Insulative end cap for cylindrical metal drying rollers of paper drying machines, and process for fabrication thereof

Abstract

An improved insulative end cap for cylindrical metal drying rollers of paper manufacturing machines, a method of providing insulative end caps for cylindrical metal drying rollers of paper manufacturing machines, and a composition of an adhesive insulative material for use in providing insulative end caps for metal drying rollers of paper drying machines.

Description

BACKGROUND OF THE INVENTION

The present invention is an improved insulative end cap for cylindrical metal drying rollers of paper drying machines; a composition of matter for use in providing such insulative end caps of cylindrical metal drying rollers of paper drying machines; and a method of manufacture of insulative end caps for cylindrical metal drying rollers of paper drying machines.

Conventional paper drying machines include a plurality of cylindrical metal drying rollers over which continuous sheets of paper are passed to dry the paper as one of the final steps in the manufacture of paper. The cylindrical metal drying rollers are generally hollow and such cylindrical metal drying rollers are heated by the introduction of high-temperature and high-pressure steam into the hollow interior of the cylindrical metal drying rollers. The introduction of such high-temperature and high-pressure steam is provided in order to heat the drying surfaces of the cylindrical metal drying rollers.

A problem commonly encountered in such cylindrical drying rollers is the loss of a substantial amount of energy through the metallic end caps of the cylindrical metal drying rollers. The metal used to manufacture such conventional end caps does not generally have good insulative properties, and the temperature of the high-pressure and high-temperature steam within the cylindrical metal drying roller is often as high as 320° Fahreinheit, and the outside air temperature adjacent the paper drying machine is generally at room temperature. Such substantial difference between the temperature on the inside of the metal end cap and the temperature on the outside of the metal end cap of the cylindrical metal drying roller, combined with the poor insulative qualities of the metal presently conventionally used as the end caps for such cylindrical metal drying rollers, results in high rate of heat loss through the end caps and a substantial waste of energy.

A large paper drying machine may include up to one hundred such cylindrical drying rollers. Additionally, such paper drying machines often operate continuously during the paper manufacturing process. Accordingly, the heat lost from such a substantial number of cylindrical metal drying rollers operated continuously in the paper manufacturing process results in substantial and significant additional manufacturing costs due to the additional energy required to replace energy wasted by heat loss through the metal end caps of the cylindrical metal drying rollers of the machine.

SUMMARY OF THE INVENTION

The object of the present invention is to provide an improved insulative end cap for cylindrical metal drying rollers.

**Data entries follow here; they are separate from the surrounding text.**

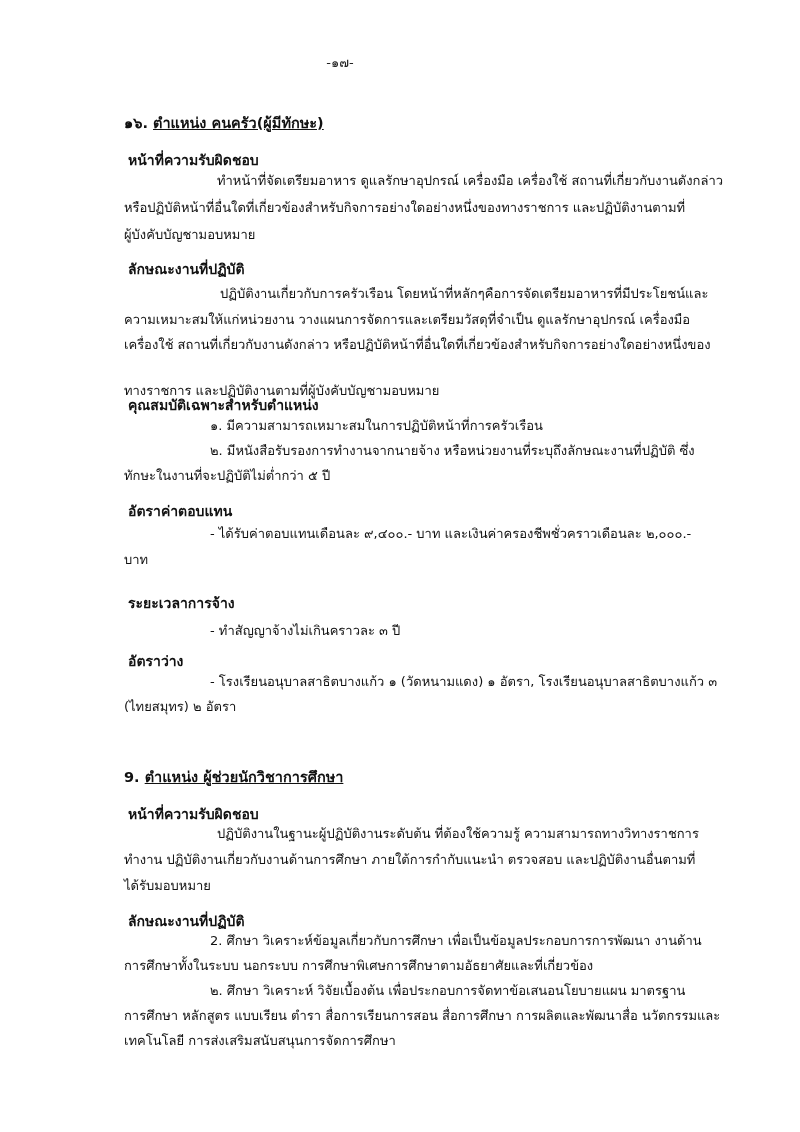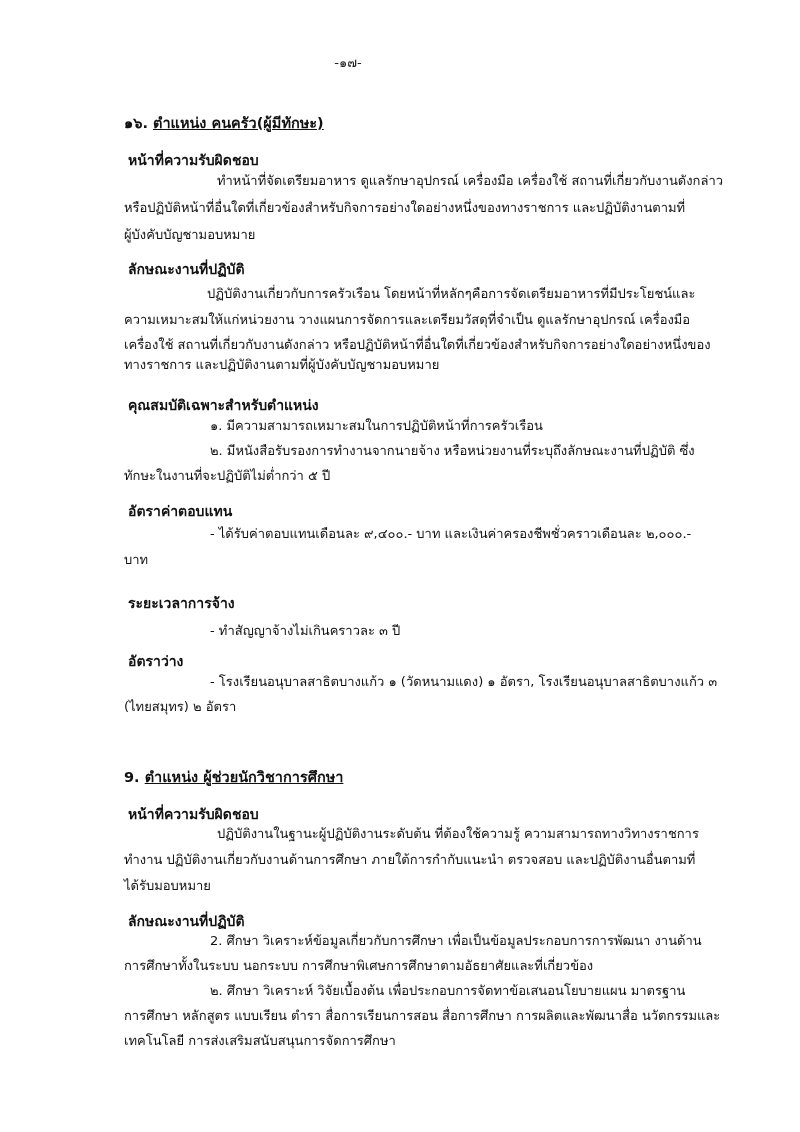--- a/index.html
+++ b/index.html
@@ -9,7 +9,7 @@
     color: #111;
   }
   .page-num {
-    position: absolute; top: 52px; left: 8px; width: 680px; text-align: center;
+    position: absolute; top: 52px; left: 0; width: 680px; text-align: center;
     font-size: 13px; color: #222;
   }
   .sec { position: absolute; left: 112px; width: 580px; }

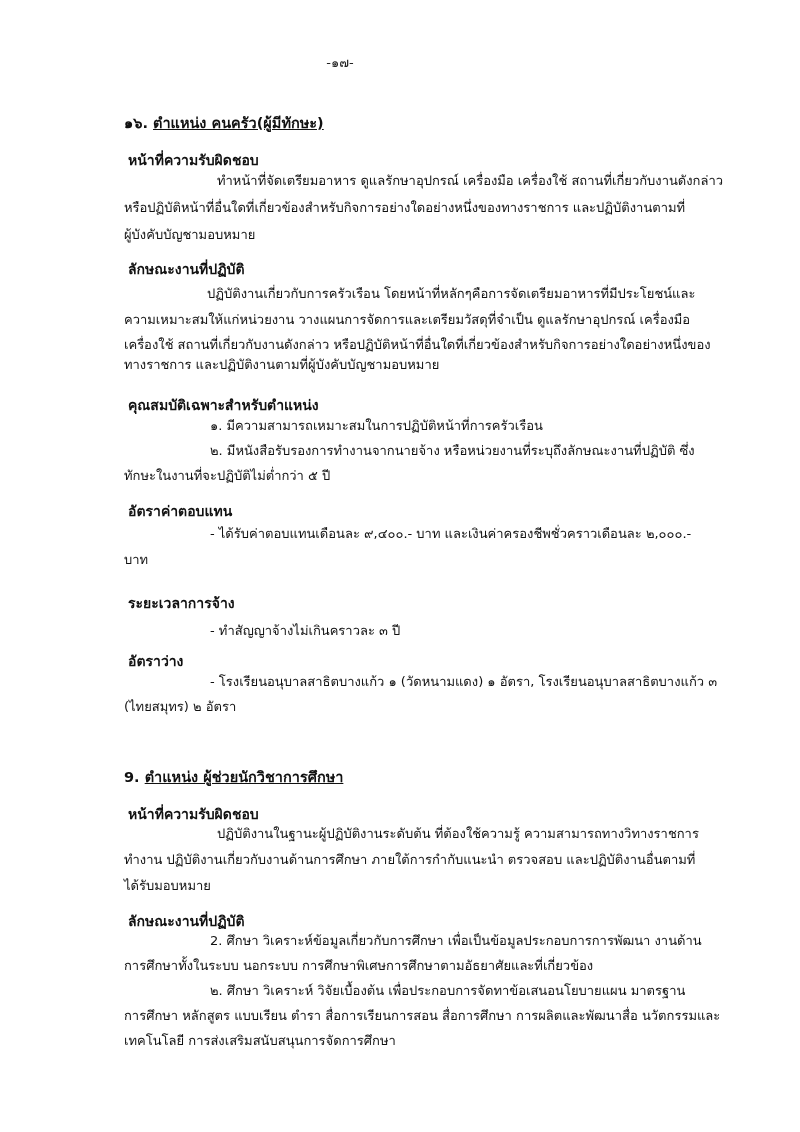--- a/index.html
+++ b/index.html
@@ -35,7 +35,7 @@
 <p class="line" style="top:213px; left:112px">ผู้บังคับบัญชามอบหมาย</p>
 
 <p class="h" style="top:243px">ลักษณะงานที่ปฏิบัติ</p>
-<p class="line" style="top:272px; left:195px">ปฏิบัติงานเกี่ยวกับการครัวเรือน โดยหน้าที่หลักๆคือการจัดเตรียมอาหารที่มีประโยชน์และ</p>
+<p class="line" style="top:272px; left:208px">ปฏิบัติงานเกี่ยวกับการครัวเรือน โดยหน้าที่หลักๆคือการจัดเตรียมอาหารที่มีประโยชน์และ</p>
 <p class="line" style="top:298px; left:112px">ความเหมาะสมให้แก่หน่วยงาน วางแผนการจัดการและเตรียมวัสดุที่จำเป็น ดูแลรักษาอุปกรณ์ เครื่องมือ</p>
 <p class="line" style="top:323px; left:112px">เครื่องใช้ สถานที่เกี่ยวกับงานดังกล่าว หรือปฏิบัติหน้าที่อื่นใดที่เกี่ยวข้องสำหรับกิจการอย่างใดอย่างหนึ่งของ</p>
 <p class="line" style="top:343px; left:112px">ทางราชการ และปฏิบัติงานตามที่ผู้บังคับบัญชามอบหมาย</p>

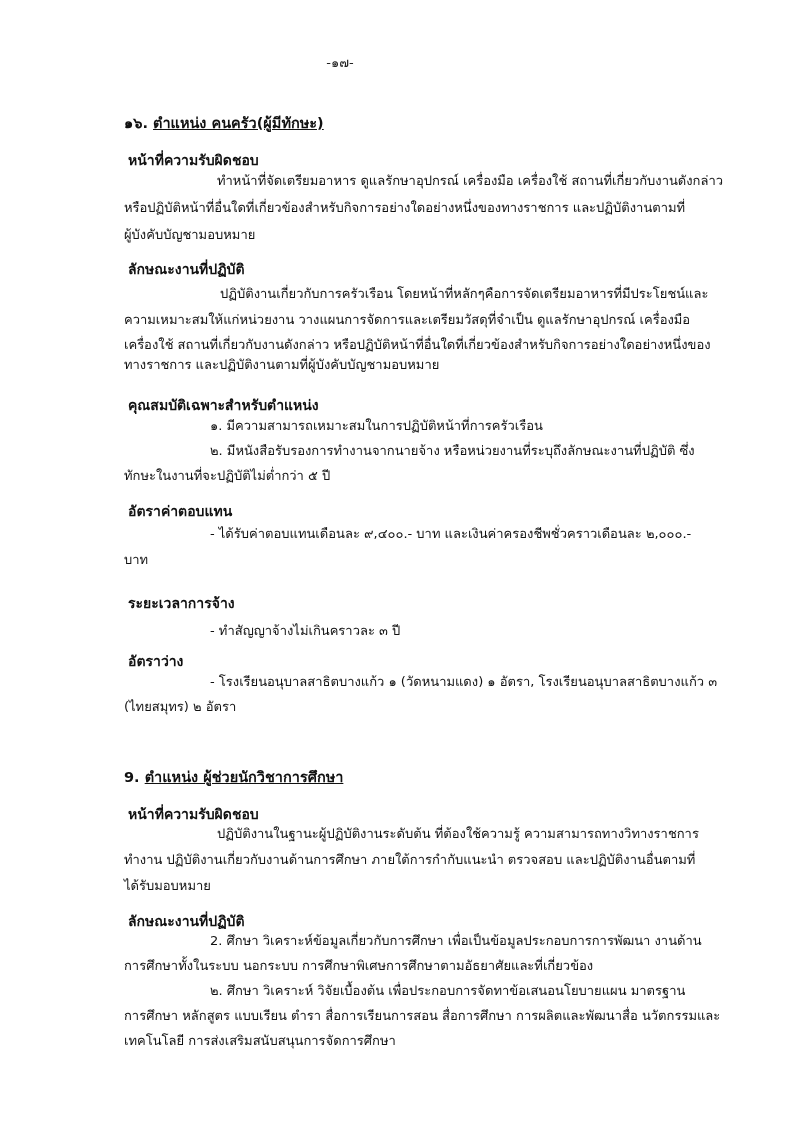--- a/index.html
+++ b/index.html
@@ -38,7 +38,7 @@
 <p class="line" style="top:272px; left:208px">ปฏิบัติงานเกี่ยวกับการครัวเรือน โดยหน้าที่หลักๆคือการจัดเตรียมอาหารที่มีประโยชน์และ</p>
 <p class="line" style="top:298px; left:112px">ความเหมาะสมให้แก่หน่วยงาน วางแผนการจัดการและเตรียมวัสดุที่จำเป็น ดูแลรักษาอุปกรณ์ เครื่องมือ</p>
 <p class="line" style="top:323px; left:112px">เครื่องใช้ สถานที่เกี่ยวกับงานดังกล่าว หรือปฏิบัติหน้าที่อื่นใดที่เกี่ยวข้องสำหรับกิจการอย่างใดอย่างหนึ่งของ</p>
-<p class="line" style="top:343px; left:112px">ทางราชการ และปฏิบัติงานตามที่ผู้บังคับบัญชามอบหมาย</p>
+<p class="line" style="top:369px; left:112px">ทางราชการ และปฏิบัติงานตามที่ผู้บังคับบัญชามอบหมาย</p>
 
 <p class="h" style="top:379px">คุณสมบัติเฉพาะสำหรับตำแหน่ง</p>
 <p class="line" style="top:404px; left:198px">๑. มีความสามารถเหมาะสมในการปฏิบัติหน้าที่การครัวเรือน</p>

A further object of the present invention is to provide a process for providing insulative end caps for cylindrical metal drying rollers.

A still further object of the present invention is to provide a method of providing an insulative end cap for cylindrical metal drying rollers which permits such insulative end caps to be installed while the metal drying machine is in operation and without the need for stopping the paper manufacturing process to install such insulative end caps.

An additional object of the present invention is to provide a composition for an adhesive insulative material for use in providing insulative end caps for cylindrical metal drying rollers.

The foregoing objects and still further objects will be understood based upon the following Description of Preferred Embodiments and Drawings in which the numbered parts described in the Description of Preferred Embodiments are all shown by like numbered parts in the drawings.

DESCRIPTION OF THE DRAWINGS

FIG. 1 is a perspective view showing the metal end cap of a cylindrical metal drying roller before an insulative end cap has been provided;

FIG. 2 is a perspective view of said end cap of a cylindrical metal drying roller showing a first alternative method of installation of an insulative end cap for said cylindrical metal drying roller according to the present invention;

FIG. 3 is a perspective view of said end cap of a cylindrical metal drying roller showing a second alternative method of installation of an insulative end cap according to the present invention; and

FIG. 4 is a sectional view of the end cap of a cylindrical metal drying roller illustrating a preferred embodiment of an improved insulative end cap of a cylindrical metal drying roller according to the present invention.

DETAILED DESCRIPTION OF PREFERRED EMBODIMENTS

The following description sets forth preferred embodiments of the present invention. The following Description of Preferred Embodiments is not intended to be an exhaustive description of all of the alternative embodiments of the present invention, but is intended to disclose preferred embodiments of the invention. Accordingly, it will be understood that the scope of the present invention and the alternative embodiments encompassed thereby is limited only by the appended claims and not by the preferred embodiments set forth herein.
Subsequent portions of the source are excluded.